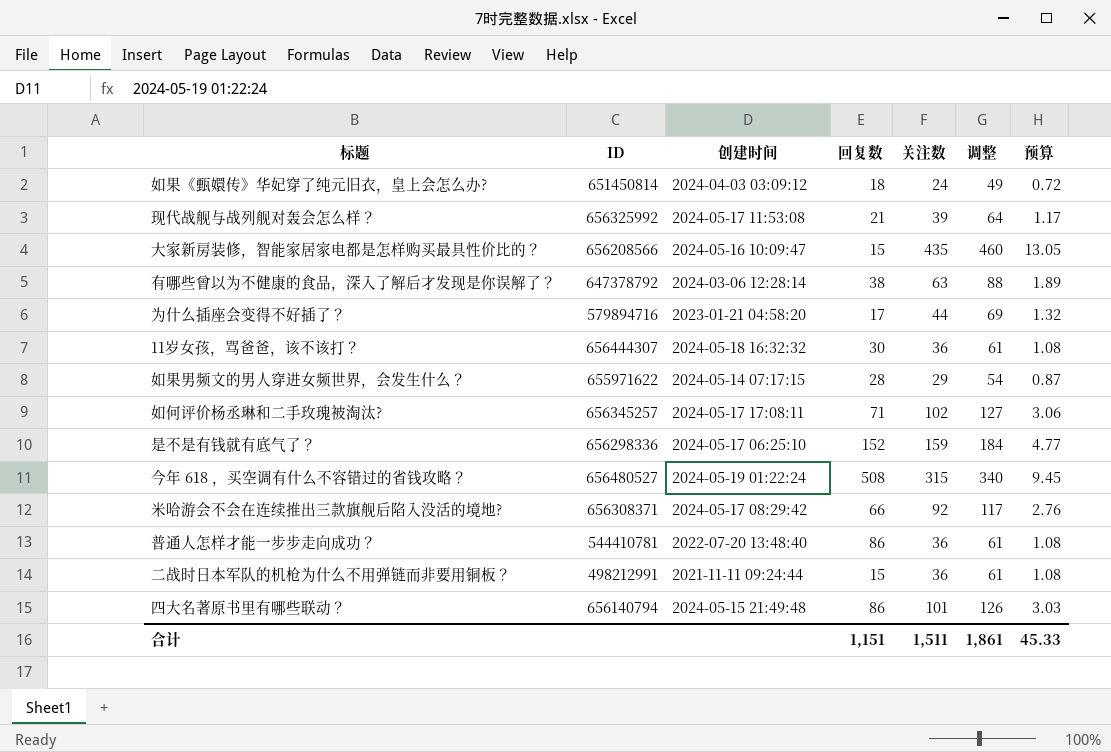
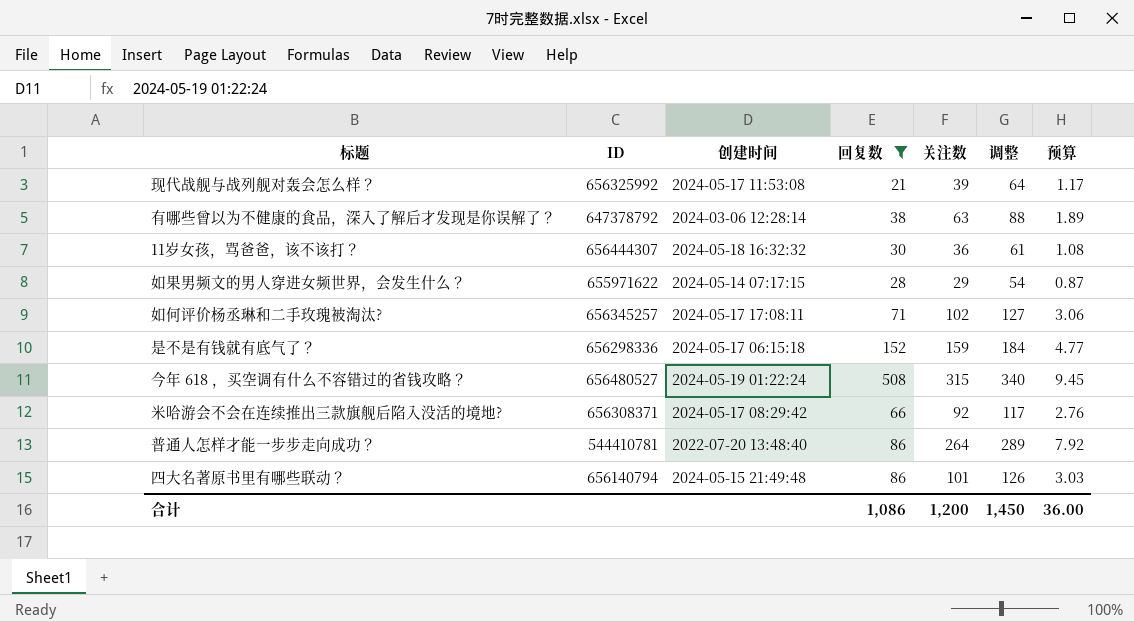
filter: none -> 回复数 >= 21
是不是有钱就有底气了？ | 创建时间: 2024-05-17 06:25:10 -> 2024-05-17 06:15:18
普通人怎样才能一步步走向成功？ | 关注数: 36 -> 264
普通人怎样才能一步步走向成功？ | 调整: 61 -> 289
普通人怎样才能一步步走向成功？ | 预算: 1.08 -> 7.92
合计 | 回复数: 1,151 -> 1,086
合计 | 关注数: 1,511 -> 1,200
合计 | 调整: 1,861 -> 1,450
合计 | 预算: 45.33 -> 36.00

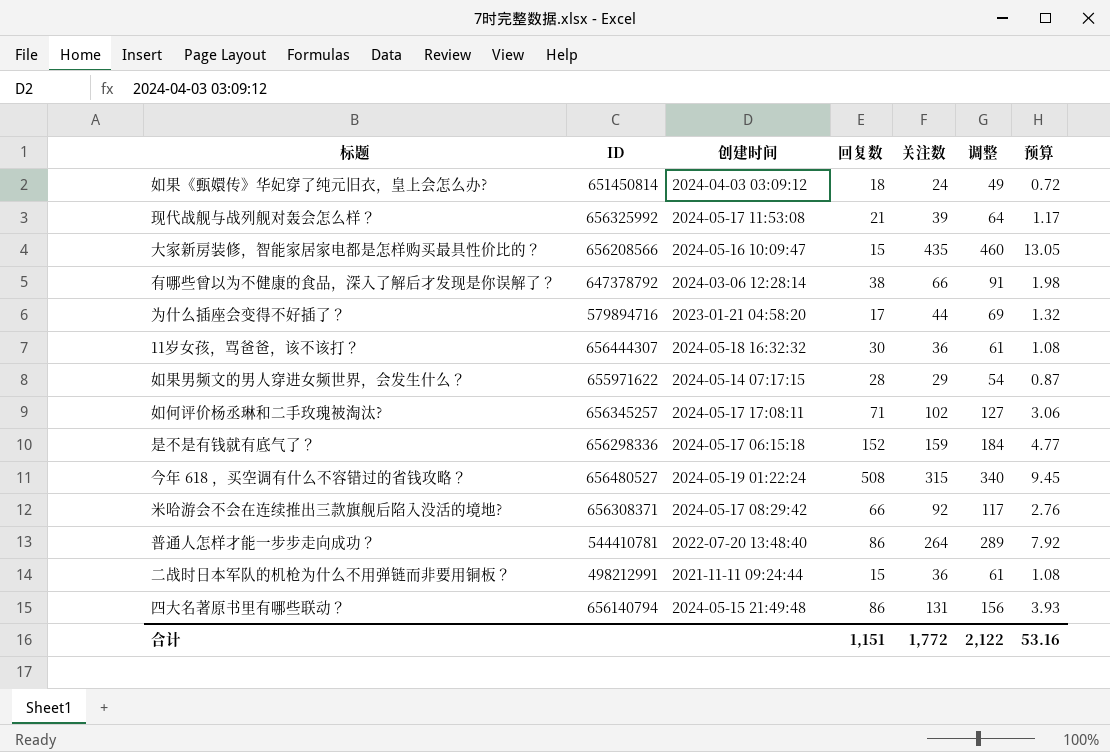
filter: 回复数 >= 21 -> none
有哪些曾以为不健康的食品，深入了解后才发现是你误解了？ | 关注数: 63 -> 66
有哪些曾以为不健康的食品，深入了解后才发现是你误解了？ | 调整: 88 -> 91
有哪些曾以为不健康的食品，深入了解后才发现是你误解了？ | 预算: 1.89 -> 1.98
四大名著原书里有哪些联动？ | 关注数: 101 -> 131
四大名著原书里有哪些联动？ | 调整: 126 -> 156
四大名著原书里有哪些联动？ | 预算: 3.03 -> 3.93
合计 | 回复数: 1,086 -> 1,151
合计 | 关注数: 1,200 -> 1,772
合计 | 调整: 1,450 -> 2,122
合计 | 预算: 36.00 -> 53.16

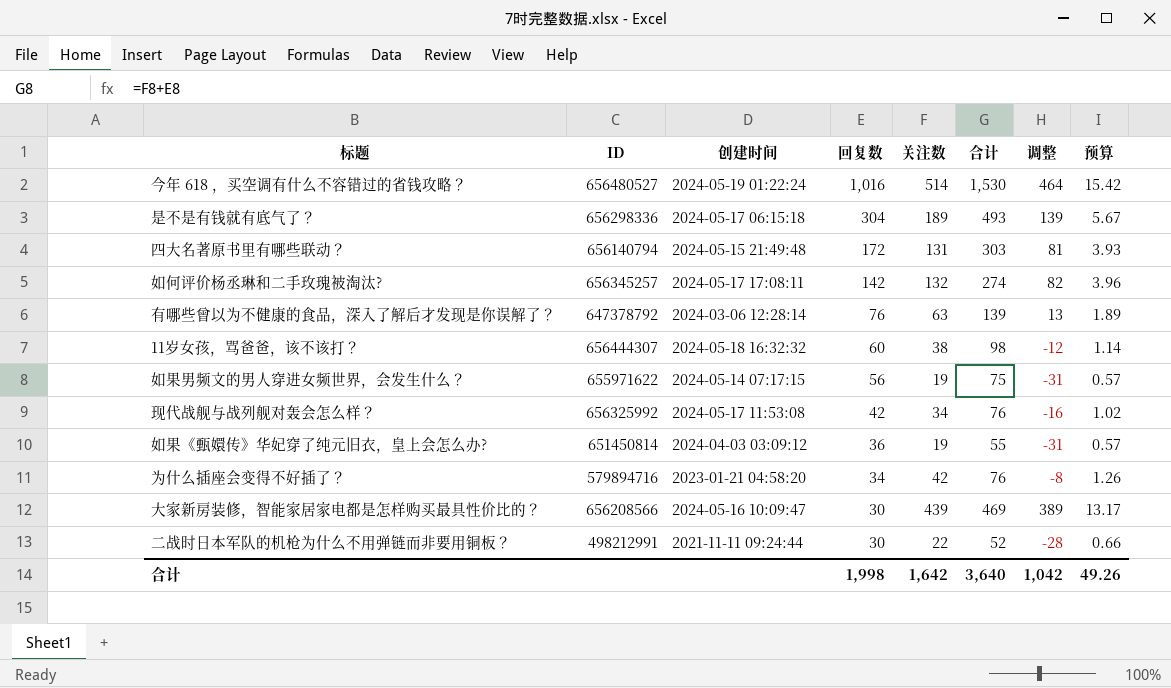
row order: none -> 回复数 descending
column 合计 | formula: none -> [回复数] + [关注数]
column 调整 | formula: [关注数] + 25 -> [关注数] - 50
row 米哈游会不会在连续推出三款旗舰后陷入没活的境地?: 656308371 | 2024-05-17 08:29:42 | 66 | 92 | 117 | 2.76 -> none
row 普通人怎样才能一步步走向成功？: 544410781 | 2022-07-20 13:48:40 | 86 | 264 | 289 | 7.92 -> none
今年 618 ，买空调有什么不容错过的省钱攻略？ | 回复数: 508 -> 1,016
今年 618 ，买空调有什么不容错过的省钱攻略？ | 关注数: 315 -> 514
今年 618 ，买空调有什么不容错过的省钱攻略？ | 预算: 9.45 -> 15.42
是不是有钱就有底气了？ | 回复数: 152 -> 304
是不是有钱就有底气了？ | 关注数: 159 -> 189
是不是有钱就有底气了？ | 预算: 4.77 -> 5.67
四大名著原书里有哪些联动？ | 回复数: 86 -> 172
如何评价杨丞琳和二手玫瑰被淘汰? | 回复数: 71 -> 142
如何评价杨丞琳和二手玫瑰被淘汰? | 关注数: 102 -> 132
如何评价杨丞琳和二手玫瑰被淘汰? | 预算: 3.06 -> 3.96
有哪些曾以为不健康的食品，深入了解后才发现是你误解了？ | 回复数: 38 -> 76
有哪些曾以为不健康的食品，深入了解后才发现是你误解了？ | 关注数: 66 -> 63
有哪些曾以为不健康的食品，深入了解后才发现是你误解了？ | 预算: 1.98 -> 1.89
11岁女孩，骂爸爸，该不该打？ | 回复数: 30 -> 60
11岁女孩，骂爸爸，该不该打？ | 关注数: 36 -> 38
11岁女孩，骂爸爸，该不该打？ | 预算: 1.08 -> 1.14
如果男频文的男人穿进女频世界，会发生什么？ | 回复数: 28 -> 56
如果男频文的男人穿进女频世界，会发生什么？ | 关注数: 29 -> 19
如果男频文的男人穿进女频世界，会发生什么？ | 预算: 0.87 -> 0.57
现代战舰与战列舰对轰会怎么样？ | 回复数: 21 -> 42
现代战舰与战列舰对轰会怎么样？ | 关注数: 39 -> 34
现代战舰与战列舰对轰会怎么样？ | 预算: 1.17 -> 1.02
如果《甄嬛传》华妃穿了纯元旧衣，皇上会怎么办? | 回复数: 18 -> 36
如果《甄嬛传》华妃穿了纯元旧衣，皇上会怎么办? | 关注数: 24 -> 19
如果《甄嬛传》华妃穿了纯元旧衣，皇上会怎么办? | 预算: 0.72 -> 0.57
为什么插座会变得不好插了？ | 回复数: 17 -> 34
为什么插座会变得不好插了？ | 关注数: 44 -> 42
为什么插座会变得不好插了？ | 预算: 1.32 -> 1.26
大家新房装修，智能家居家电都是怎样购买最具性价比的？ | 回复数: 15 -> 30
大家新房装修，智能家居家电都是怎样购买最具性价比的？ | 关注数: 435 -> 439
大家新房装修，智能家居家电都是怎样购买最具性价比的？ | 预算: 13.05 -> 13.17
二战时日本军队的机枪为什么不用弹链而非要用铜板？ | 回复数: 15 -> 30
二战时日本军队的机枪为什么不用弹链而非要用铜板？ | 关注数: 36 -> 22
二战时日本军队的机枪为什么不用弹链而非要用铜板？ | 预算: 1.08 -> 0.66
合计 | 回复数: 1,151 -> 1,998
合计 | 关注数: 1,772 -> 1,642
合计 | 调整: 2,122 -> 1,042
合计 | 预算: 53.16 -> 49.26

**What you are asked to do:**
Your reply should contain only an exact copy of the lines from the beginning of the material through the line with "有哪些曾以为不健康的食品，深入了解后才发现是你误解了？ | 调整: 88 -> 91", both ends included, with the pictures removed.

**Completed task:**
filter: none -> 回复数 >= 21
是不是有钱就有底气了？ | 创建时间: 2024-05-17 06:25:10 -> 2024-05-17 06:15:18
普通人怎样才能一步步走向成功？ | 关注数: 36 -> 264
普通人怎样才能一步步走向成功？ | 调整: 61 -> 289
普通人怎样才能一步步走向成功？ | 预算: 1.08 -> 7.92
合计 | 回复数: 1,151 -> 1,086
合计 | 关注数: 1,511 -> 1,200
合计 | 调整: 1,861 -> 1,450
合计 | 预算: 45.33 -> 36.00

filter: 回复数 >= 21 -> none
有哪些曾以为不健康的食品，深入了解后才发现是你误解了？ | 关注数: 63 -> 66
有哪些曾以为不健康的食品，深入了解后才发现是你误解了？ | 调整: 88 -> 91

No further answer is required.